Hayat-ı Alil(11)
“Ölümün olduğu bu dünyada, hiçbir şey çok da ciddi değildir aslında.” Franz Kafka
Ölüm; her insanın sadece bir kez deneyimleyebileceği, her din her ırk için farklı bir şeyin başlangıcı olan bir yolculuk yahut yolculuğun bitişi demektir bana sorarsanız. Yeryüzündeki her insan bir gün öleceğini bilerek atar adımlarını. Ağaçlardaki her yaprak bir gün kuruyacağını bilerek dalgalanır rüzgarda. İlkbaharda açar, yazın kendini gösterir ve sonbaharda dünyaya veda eder. Herkes sonu olan bir hayatın içinde olduğunu bilir, bu doğaldır. Ama inanın ki sonunun ne zaman olduğu bilinen bir hayatın içinde olsaydı insanlar, belki de yaşam tüm insanlar için bir sonsuz ıstıraptan farksız olurdu. Her gün aynı ritimle öten kuşlar anlamsız gelmeye başlardı. Belki de en sevdiğiniz giysi, kefen gibi gelirdi gözünüze. Hatta en sevdiğiniz yiyecekleri bile kaldıramazdı mideniz. Bundandır ki, ölümün ani gelişi Allah'ın insana bir lütfudur!
Kardeşimin isli bezlere sarılmış kara tabutunu, babamın tahta römorka yüklediği an; hiçbir duyguya sahip olamayacak kadar halsiz ve âcizdim.
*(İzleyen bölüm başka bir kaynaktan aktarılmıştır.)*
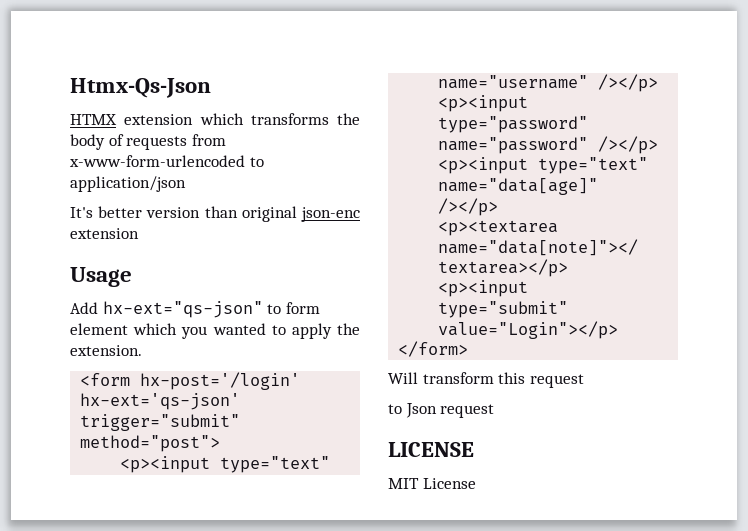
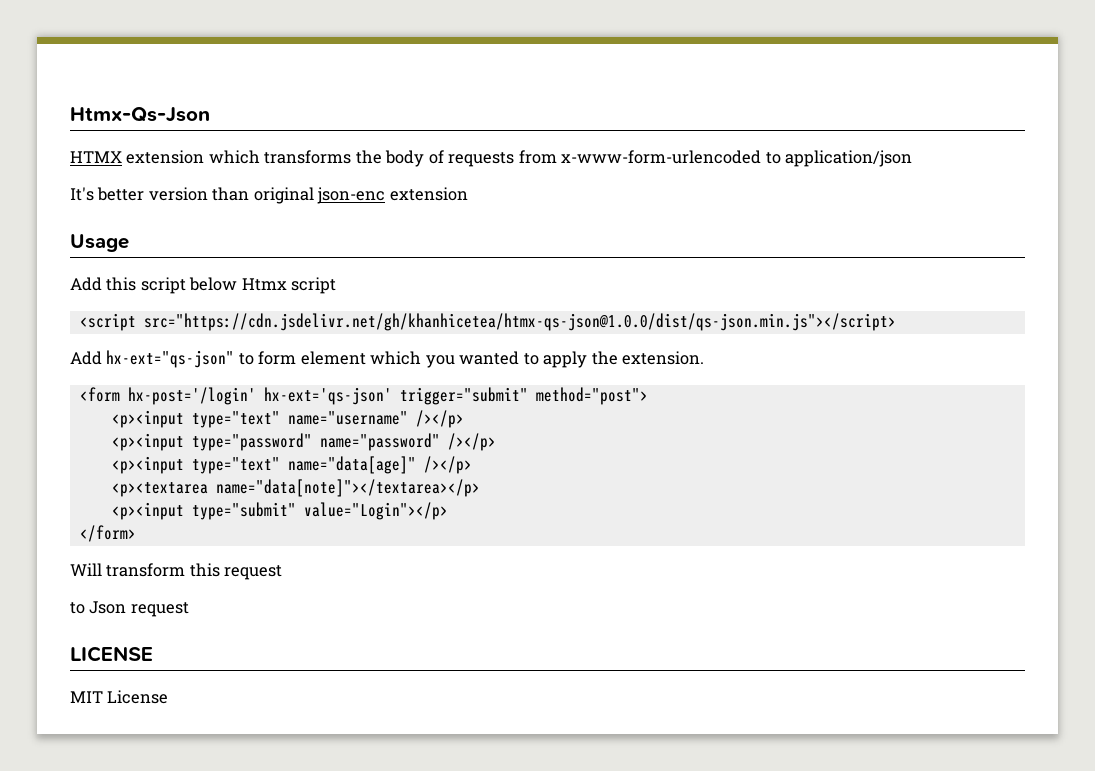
(132, 277) none -> [70,277,337,294] [79,313,896,331] // Add this script below Htmx script // <script src="https://cdn.jsdelivr.net/gh/khanhicetea/htmx-qs-json@1.0.0/dist/qs-json.min.js"></script>

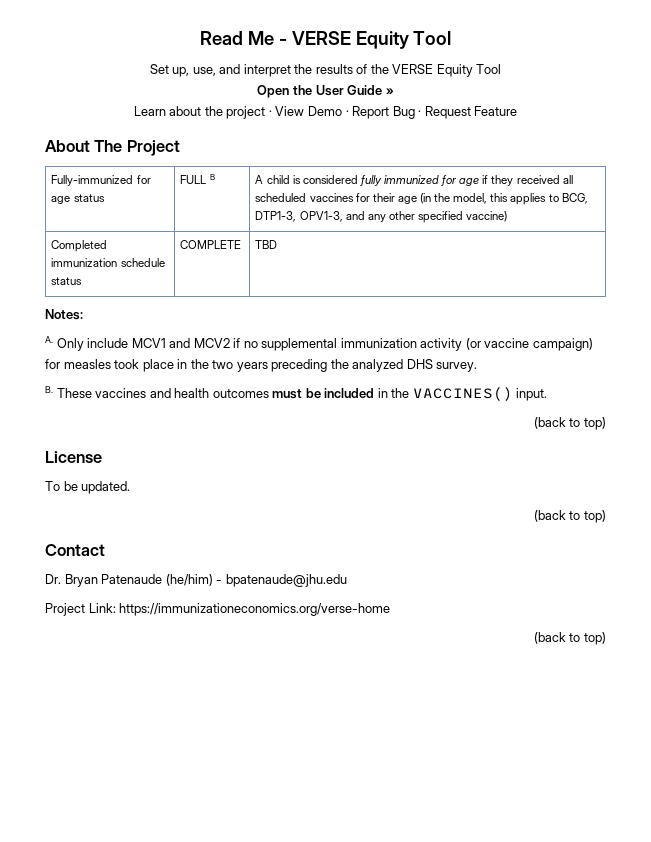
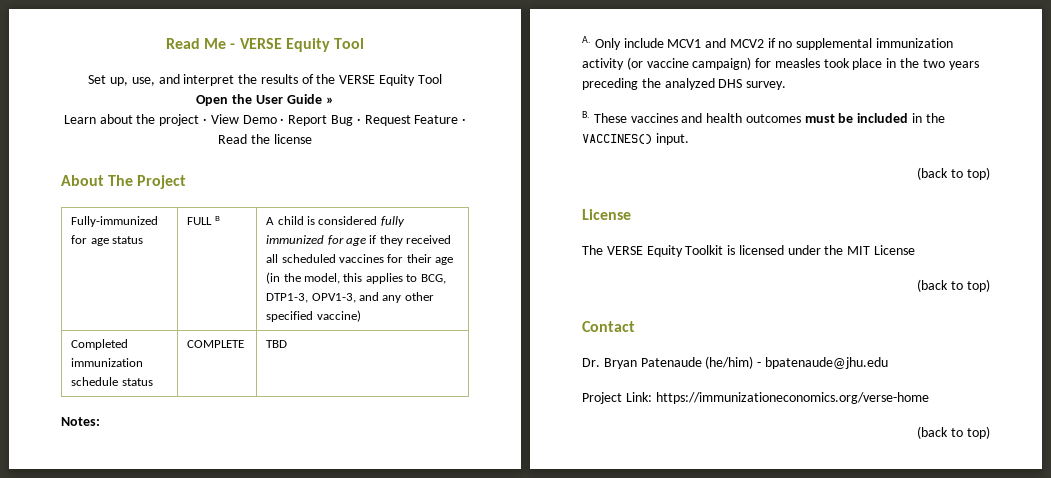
(518, 111) none -> [462,118,467,124] [218,134,312,144] · Read the license
[45,481,131,494] To be updated. -> [582,245,916,257] The VERSE Equity Toolkit is licensed under the MIT License

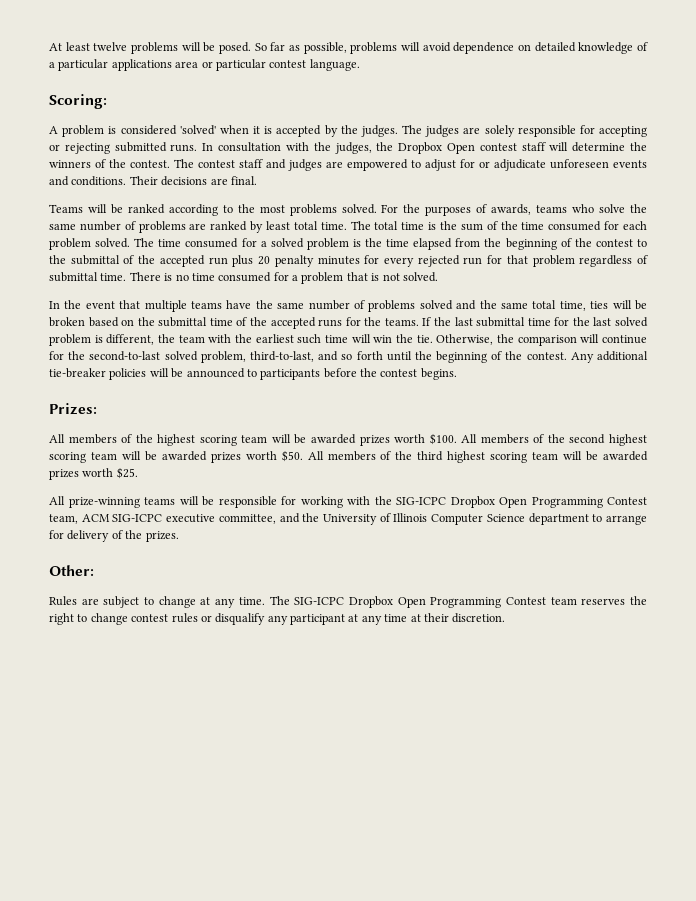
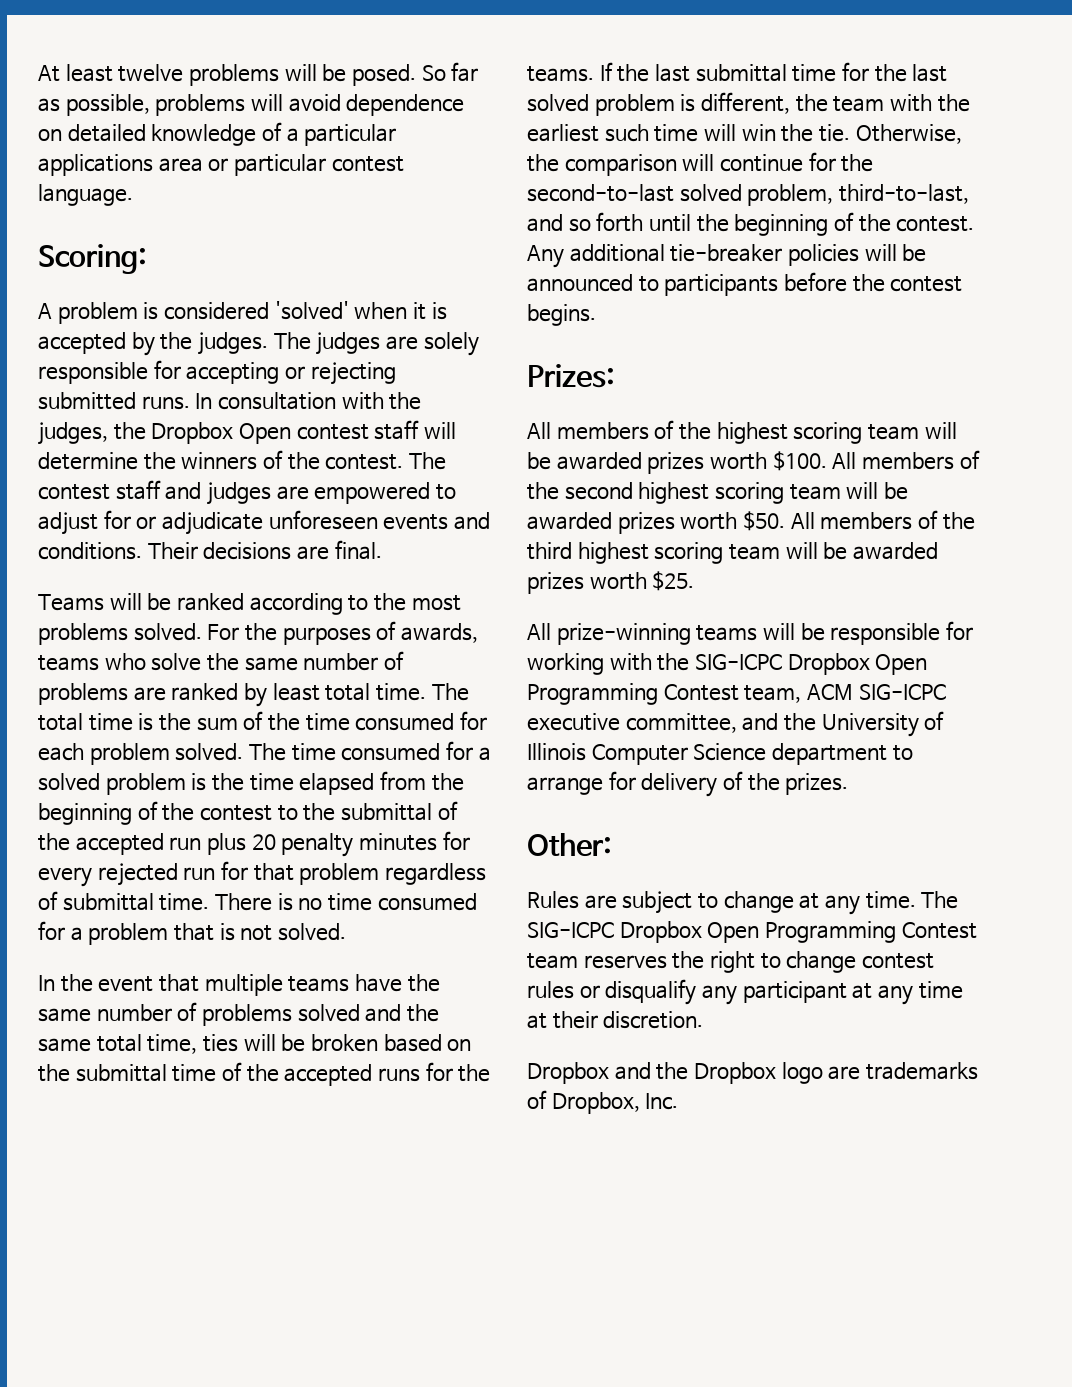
(506, 618) none -> [527,1062,978,1084] [527,1090,679,1114] // Dropbox and the Dropbox logo are trademarks of Dropbox, Inc.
O an hiçbir zaman silinmedi aklımın en ücra köşelerinden. En mutlu anlarımda bile el salladı bana yaşadığım o hüzünlü an.
Babam, ekinlerinin ilk mutluluğunu hep evimizin merkepi “Tırıs" ile yaşamıştı. Ona yüklemişti alın teriyle suladığı tarlamızın ilk hasadını. Annem hamileyken onunla taşımıştı annemi ebeye götürmek üzere. Yıllar geçse de yaşamından, hiç yorulmamıştı evimizin kara tüylü merkepi. Her duyguyu yaşamıştık onunla ve bundandır ki bir duygusal bağ nüksetmişti aramızda. Adının neden “Tırıs” olduğunu hep merak ederdim çocukken. Doğduğunda cılız olduğundan babam teres kelimesine benzeterek öyle koymuştu adını. Şimdi ise adıyla müthiş bir tezatlık oluşturuyordu. Bir ailenin hüznünü taşıyordu. Belki de şimdiye değin taşıdığı en ağır şeydi onun için bu küçük beden. Kırık çiviler ve tellerle birbirine bağlanmış tahta parçalarından oluşan bir römorkun üstündeydi kardeşimin tabutu. Köy mezarlığına götüreceklerdi yanılmıyorsam ama ben gitmek istemiyordum onlarla. Birini gömülürken görmeye hazır değildim belki de.
Onlar yola çıktıktan sonra bir ağacın dibine oturup düşünmeye başladım ve birden incir ağacı geldi aklıma. Birkaç gün önce rüyamda gördüğüm incir, demek ki buna alametti. Kardeşim benim peşimden ormana gelmek isterken, incir ağacının dibinde bir yılan sokmuştu ayağını. Küçük bedeni dayanamamıştı o vahşi hayvanın saldırısına.
Köyden benim dışımda herkes yavaş yavaş mezarlığa doğru gidiyordu. Ben ise ayağı kalkıp incir ağacını gördüğüm yola gitmeye karar verdim. Hiçbir neden yoktu belki de oraya gitmem için çünkü oraya gidip ağacı incelemem hiçbir şeye fayda etmeyecekti. Sadece duygularımdı beni oraya doğru çeken. Yorgun adımlarla yürümeye başladım.
Köyde gerçekten bir ölüm sessizliği vardı. Dört bir yanında çocukların koşturduğu, ailelerin sürekli çalıştığı köyümüz de ölmüştü sanki kardeşimle birlikte. Evlerin içinden de hiçbir ses gelmiyordu. İnsanlar arasında ortak duyguların olabileceğini o an anladım. Etrafımı inceleyerek yürümeye devam ettim.
Köyün ormana giden tozlu yolunun dönemecini geçtim. Etrafıma bakıp incir ağacını görmeye çalıştım. Yıkık evin dibinde görmüştüm onu, oranın arka tarafına doğru yürüdüm. Bir an duraksadım, anlamsız bir şaşkınlık içindeydim. İncir ağacı yerinde yoktu.